[Data shown — start]
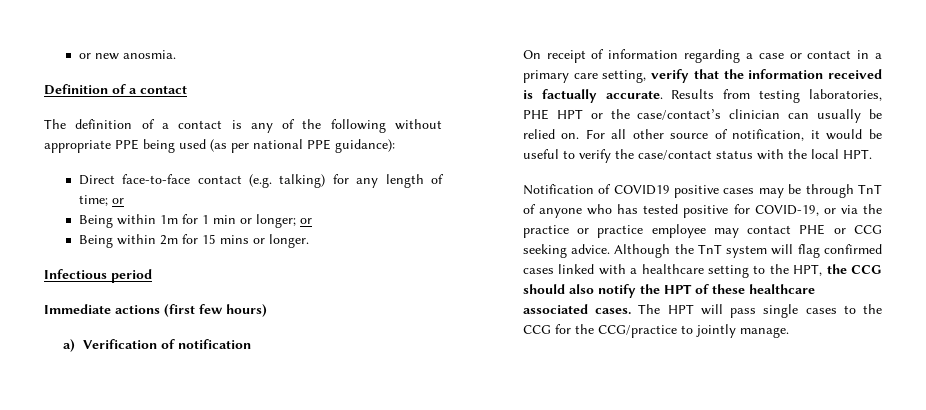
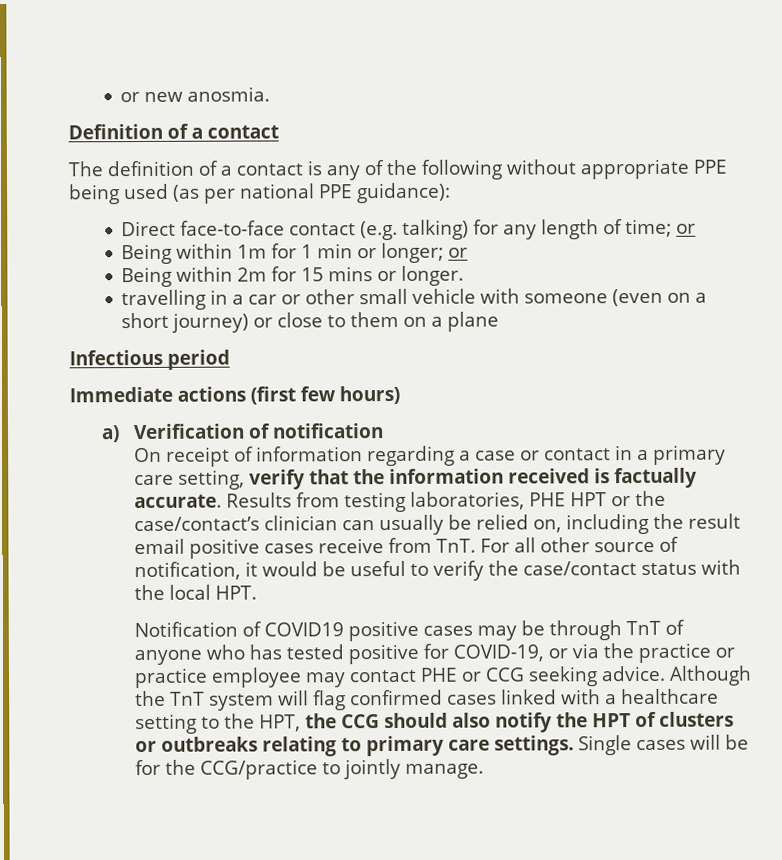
+ travelling in a car or other small vehicle with someone (even on a short journey) or close to them on a plane
- Results from testing laboratories, PHE HPT or the case/contact’s clinician can usually be relied on. For all other source of notification, it would be useful to verify the case/contact status with the local HPT.
+ Results from testing laboratories, PHE HPT or the case/contact’s clinician can usually be relied on, including the result email positive cases receive from TnT. For all other source of notification, it would be useful to verify the case/contact status with the local HPT.
- Although the TnT system will flag confirmed cases linked with a healthcare setting to the HPT, the CCG should also notify the HPT of these healthcare associated cases. The HPT will pass single cases to the CCG for the CCG/practice to jointly manage.
+ Although the TnT system will flag confirmed cases linked with a healthcare setting to the HPT, the CCG should also notify the HPT of clusters or outbreaks relating to primary care settings. Single cases will be for the CCG/practice to jointly manage.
[Data shown — finish]
Gather from the records above every line containing the string "local".

**Task solution:**
- Results from testing laboratories, PHE HPT or the case/contact’s clinician can usually be relied on. For all other source of notification, it would be useful to verify the case/contact status with the local HPT.
+ Results from testing laboratories, PHE HPT or the case/contact’s clinician can usually be relied on, including the result email positive cases receive from TnT. For all other source of notification, it would be useful to verify the case/contact status with the local HPT.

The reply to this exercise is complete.